A frozen cactus on the outskirts of Llano during the winter storm of 2021. The Highland Lakes and much of Texas froze for over a week, overloading the state’s power system and leaving many without water or electricity. Officials are assuring Texans that the power grid will be able to handle the polar vortex this time around. Staff Photo by Dakota Morrissiey
A polar vortex is expected to sweep through the Highland Lakes and the rest of the state over the Christmas holiday weekend, causing local parks to close their restrooms and some local lights displays to adjust entertainment schedules. Locally, the forecast calls for high winds to buffet the region beginning around 6 p.m. Thursday, Dec. 22, with temperatures dropping as low as 12 degrees overnight. Frigid conditions are expected to continue until Monday, Dec. 26.
The National Weather Service warns that winds could reach gusts of up to 40 mph, creating a wind chill of sub-zero temperatures. The severe winds are predicted to last from 6 p.m. Thursday until noon Friday, Dec. 23.
Restrooms in Johnson and Westside parks in Marble Falls will be closed until further notice. The Walkway of Lights will remain open.
Llano’s Starry Starry Nights lights display at Badu Park will also remain open, but restrooms will be closed and all concession sales suspended. Musical entertainment and a visit from Santa are also canceled for Friday evening, Dec. 23.

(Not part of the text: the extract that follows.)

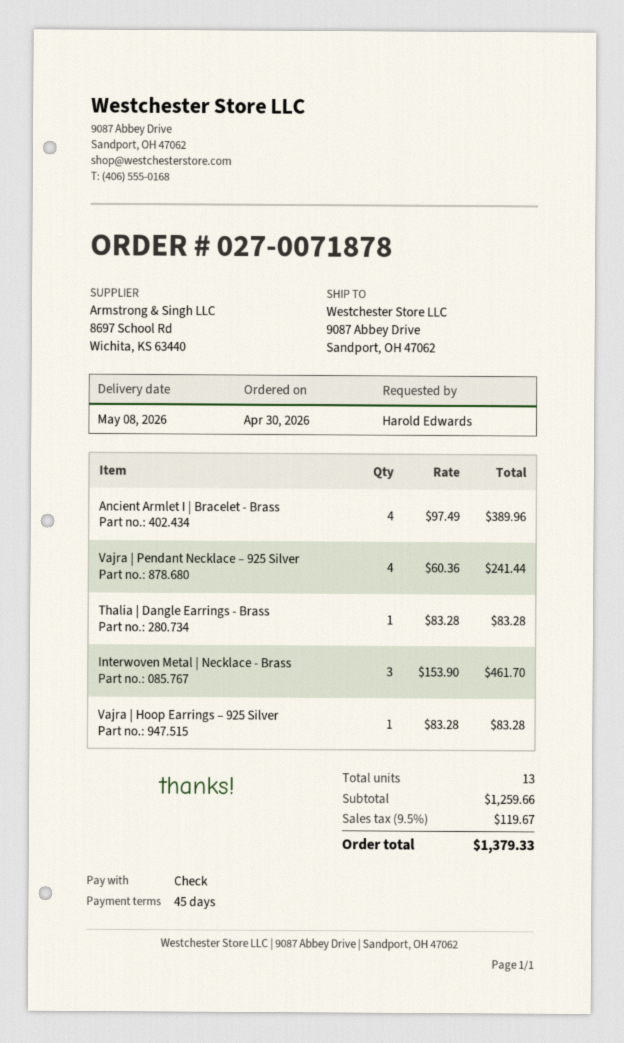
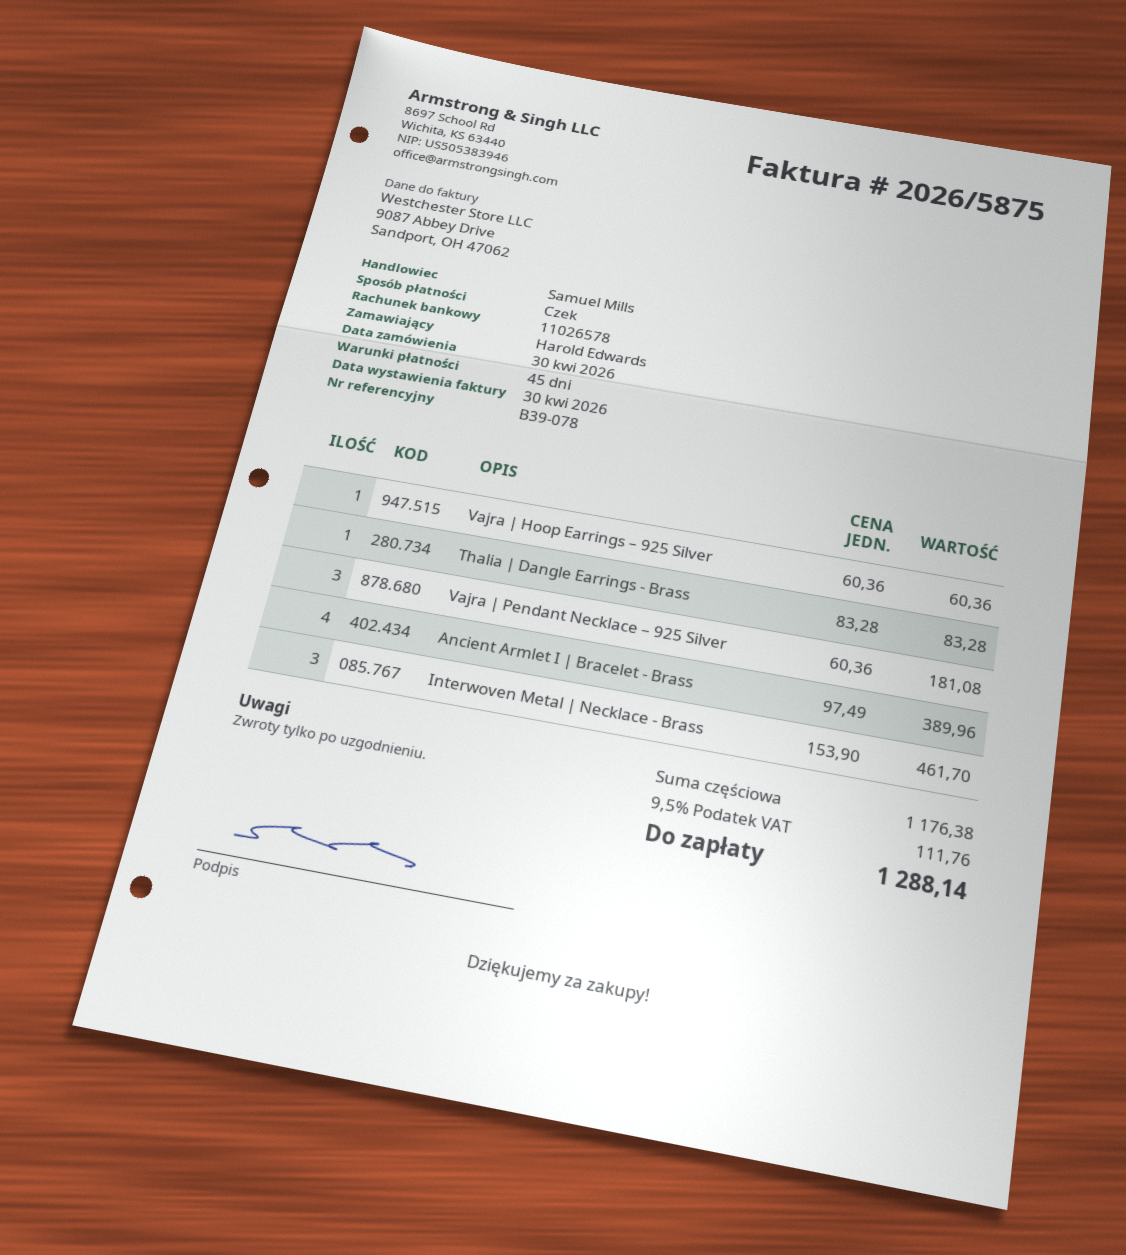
Vajra | Pendant Necklace – 925 Silver: 4 x 60.36 = 241.44 -> 3 x 60.36 = 181.08
Vajra | Hoop Earrings – 925 Silver: 1 x 83.28 = 83.28 -> 1 x 60.36 = 60.36
subtotal: 1259.66 -> 1176.38
tax: 9.5% = 119.67 -> 9.5% = 111.76
total: 1379.33 -> 1288.14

Local officials are asking residents to take extra precautions in preparation for freezing temperatures. Horseshoe Bay Utilities Director David Millegan issued a stern reminder to residents that the city’s irrigation restriction ordinance would be strictly enforced during the freeze.
“Irrigation systems shall not spray water over surfaces made of concrete, asphalt, brick, wood, stones set with mortar, or any other impervious material, such as, but not limited to, walls, fences, sidewalks, streets, etc.,” reads the ordinance.
Irrigation systems left on can cause dangerous ice slicks in the high winds and freezing temperatures, Millegan said. Sprinkler systems should be shut off at the source and outdoor watering should be restricted during the freeze.
The City of Granite Shoals issued a public service announcement on how to prevent frozen plumbing or what to do if it does freeze.
Outdoor plumbing like spigots, pool piping, irrigation lines, or uninsulated exterior pipes are the most vulnerable. Piping in attics or crawl spaces can be susceptible to freezing as well. To prevent freezing, insulate pipes with sleeves, towels, or any material that can retain heat. Set your thermostat to at least 55 degrees and leave it on throughout the freezing event. Leave faucets dripping to allow a steady movement of water to prevent freezing.
If a pipe does break, it is important to know where your water shut off valve is and how to turn it off until the break is repaired.
Pets and plants should be brought inside for the duration of the freeze. Communities should be in contact with vulnerable neighbors such as the elderly or those with young children to ensure that they have the means to stay warm.
State-wide, Governor Greg Abbot addressed concerns about the state electric grid’s ability to handle the freezing temperatures. The grid failed during the winter storm of 2021 and left many Texans without power for days.
“The State of Texas is ready to fully and robustly respond to the severe cold weather event expected to impact Texas this holiday week,” reads a statement from Abbot. “Our state’s electrical grid is absolutely prepared to meet demand over the course of this storm.”
In the same statement, Public Utility Commission Chairman Peter Lake and Electric Reliability Council of Texas President Pablo Vegas both said more energy is available now than in previous years. The state also has a hefty reserve of back-up fuel in case of any failures, they assured.